And then there were four left
It wasn’t that long ago that I was writing about adding five hens to my flock of four. After buying these five chicks, my friend Kathy found out that her subdivision wouldn’t allow her to keep them in her backyard.
These five were not just Kathy’s pets. They were her friends.
The ‘girls’ came to live on Sunnybook farm mid-July. Of course, they all had names. The Black Australop was called Chocolate; the Buff Orpington’s name was Tangerine; the Salmon Favorelle was known as Bonnie Raitt; the Silver Lace Wyandotte was dubbed Elsa; and last but not least, the Barred Rock was Bat Girl but in my mind she was Bad Girl. I re-named her after she came flying out of the coop and hit me in the back of my head.
I had my fingers crossed that my old hens wouldn’t beat up the new additions. They did boss them around, but feathers never flew.
Even though the new five and the old four ate and slept in the same coop, they didn’t associate with each other. When I set them free in the afternoon, five went one direction and four the other, only to return in the evening to the coop.
When all nine arrived at the coop door the old gals blocked the pullets from entering. They just stood in the doorway and wouldn’t let them in. Only after sunset, did the four allow them inside, but first, they took the prime places on the roost. After the old hens were settled were the five young birds allowed inside.
I hoped they would eventually merge into one flock, but weeks went by and the division continued.
Kathy came to visit her girls once a week. Even when she had a sore leg, Kathy managed to get down on the ground, call to her girls, and hand-feed them treats.
Every evening, I’d call the hens, too. They came running to me. They knew it was time to go inside and that I would make the old hens behave and let them in.
One evening, I called the girls and no one came. Maybe they had already gone in to roost, I thought, and went to the coop. There were four birds inside. Three old hens and the one Kathy called Bonnie Raitt.
I walked around the yard again, continuing to call, “Chick. Chick. Chick.” Many times before, the birds came in late, hiding nearby the pen. It was so unusual that they didn’t come.
The corn growing around the farmyard had intrigued them in the past, but they had only gone in maybe one row. If they had gone farther into the corn, maybe they were lost.
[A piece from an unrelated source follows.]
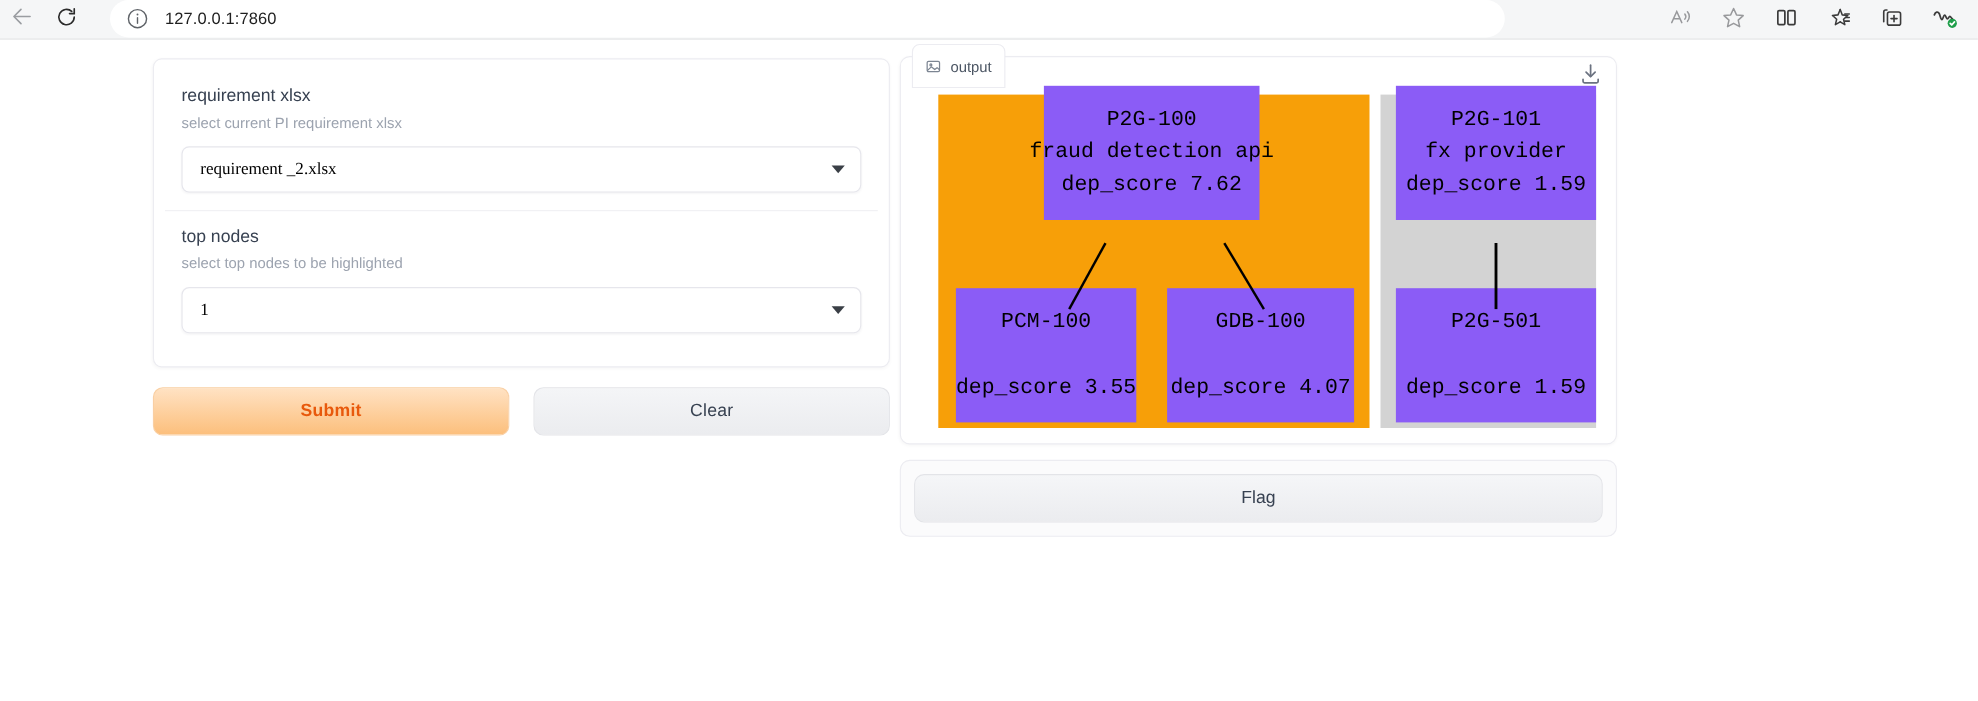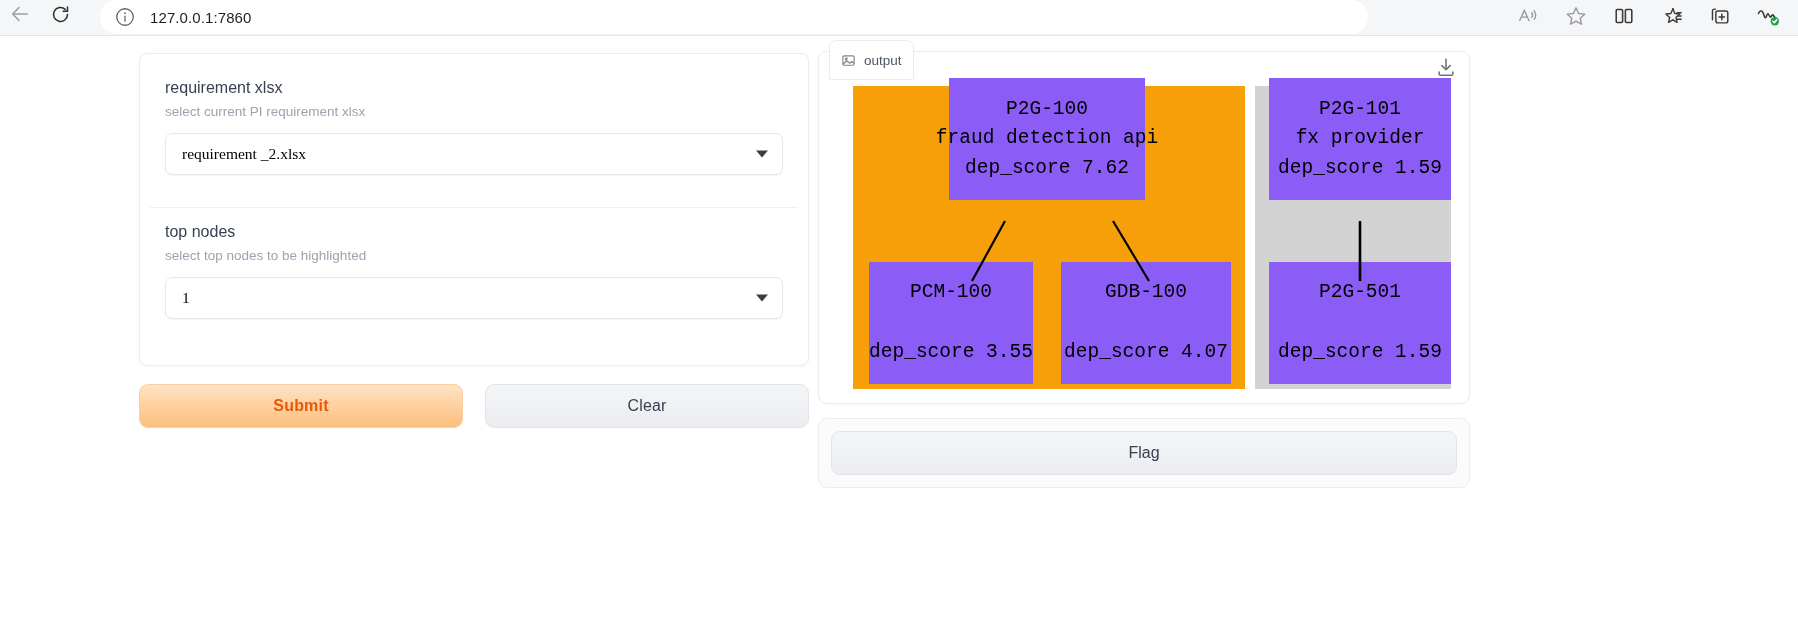"127.0.0.1:7860" .browser-bar { align-items: flex-start -> center }
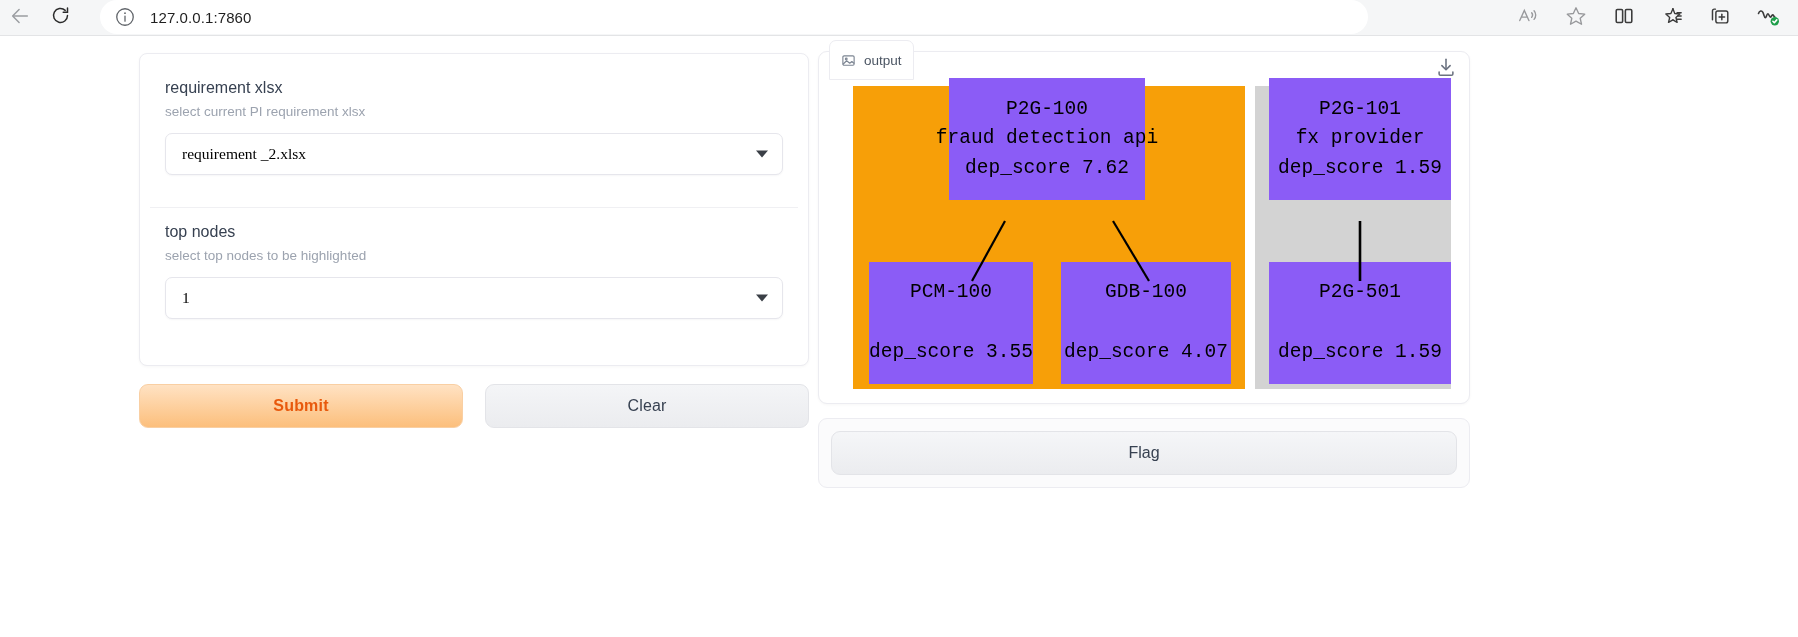"requirement xlsx" .field-block { padding: 14px 15px 32px 15px -> 14px 15px 16px 15px }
I closed the four hens in the coop, but left the big door open so the others had a place to go when they showed up.
At dark, no other chicken appeared. I closed the big door.
In the morning, I searched again. Not far from the coop I found some feathers, gray and white ones.
Later, Rebecca and Andy came for a backyard picnic. They found signs of feathers in four other places.
I’m pretty sure the hens became supper for a pack of coyotes. I had heard them a few nights before. It had to be a group to be able to get five hens and then take off with them. At least, that’s my guess.
I didn’t want to tell Kathy. All her pullets were named. My missing hen was called Silver because that was her color, silver.
Kathy was sad, but she understood that things happen on a farm.
It has been a week since the massacre. I allowed the four remaining chickens outside today for the first time. They didn’t stay outside long. Soon they were roosting in their coop, afraid to venture far. Well, at least I didn’t lose any more chickens today.